Source: Human Rights Watch
Dispatches: Where is Leading Zimbabwean Rights Activist?
Dewa Mavhinga
It has been a month since five armed men in civilian clothes kidnapped
Itai Dzamara, a prominent Zimbabwean human rights activist, near his
home in the Glenview suburb of Harare. Witnesses said that, on March 9,
the unidentified men handcuffed Dzamara, forced him into a white pickup
truck, and then drove off. Dzamara, a former journalist and leader of
the Occupy Africa Unity Square (AUS) protest group, has not been heard
from since.
Despite government efforts to show the country has moved beyond its
oppressive past, Dzamara’s abduction and forced disappearance shows that
repression is very much alive in Zimbabwe.
Senior government officials have denied there was any state involvement
in the abduction, but the actions of the government since the event
raise serious questions.
In the months prior to his abduction, Dzamara had led a number of
peaceful protests against the deteriorating political and economic
environment in Zimbabwe. He had petitioned President Robert Mugabe to
resign, to allow for fresh elections, and for reforms to the electoral
system. On several occasions, police and supporters of Mugabe’s ruling
ZANU-PF party assaulted Dzamara. During a peaceful protest last
November, about 20 uniformed police handcuffed and beat Dzamara with
baton sticks until he lost consciousness. When his lawyer Kennedy Masiye
tried to intervene, the police beat him up too, breaking his arm.

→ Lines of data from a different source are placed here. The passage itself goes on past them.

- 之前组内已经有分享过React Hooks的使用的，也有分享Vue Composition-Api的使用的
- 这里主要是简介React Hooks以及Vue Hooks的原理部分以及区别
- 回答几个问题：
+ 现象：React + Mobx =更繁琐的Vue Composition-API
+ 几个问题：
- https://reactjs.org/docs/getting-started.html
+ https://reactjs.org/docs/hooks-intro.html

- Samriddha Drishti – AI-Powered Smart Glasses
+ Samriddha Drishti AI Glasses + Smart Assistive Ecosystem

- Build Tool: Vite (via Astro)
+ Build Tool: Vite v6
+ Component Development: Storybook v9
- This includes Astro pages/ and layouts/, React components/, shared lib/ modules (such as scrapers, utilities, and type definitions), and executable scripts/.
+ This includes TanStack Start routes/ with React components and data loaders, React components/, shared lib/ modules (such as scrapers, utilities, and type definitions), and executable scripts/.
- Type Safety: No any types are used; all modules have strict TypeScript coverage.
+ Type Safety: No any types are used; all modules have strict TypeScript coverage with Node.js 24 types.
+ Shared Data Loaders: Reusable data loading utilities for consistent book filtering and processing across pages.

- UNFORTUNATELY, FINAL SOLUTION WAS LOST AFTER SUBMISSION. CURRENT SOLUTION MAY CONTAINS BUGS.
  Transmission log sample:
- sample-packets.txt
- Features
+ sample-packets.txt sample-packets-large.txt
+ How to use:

Today, concern is mounting not only for Dzamara’s safe return, but also
for his wife, Sheffra, who lives in fear. Last week she reported that
unidentified men were keeping her under constant surveillance.
The Zimbabwe authorities should provide information on Dzamara’s fate or
whereabouts and bring those responsible to justice. Disturbingly,
senior government officials – including the home affairs minister, the
police commissioner-general, and the Central Intelligence Organisation
director-general – have yet to comply with a High Court Order directing
them to search for Dzamara and report progress to the court every two
weeks until his whereabouts are determined.
In the meantime, the question that remains on the minds of his family,
friends and supporters, and one that the Zimbabwe authorities should
urgently answer, is “Where is Itai Dzamara?”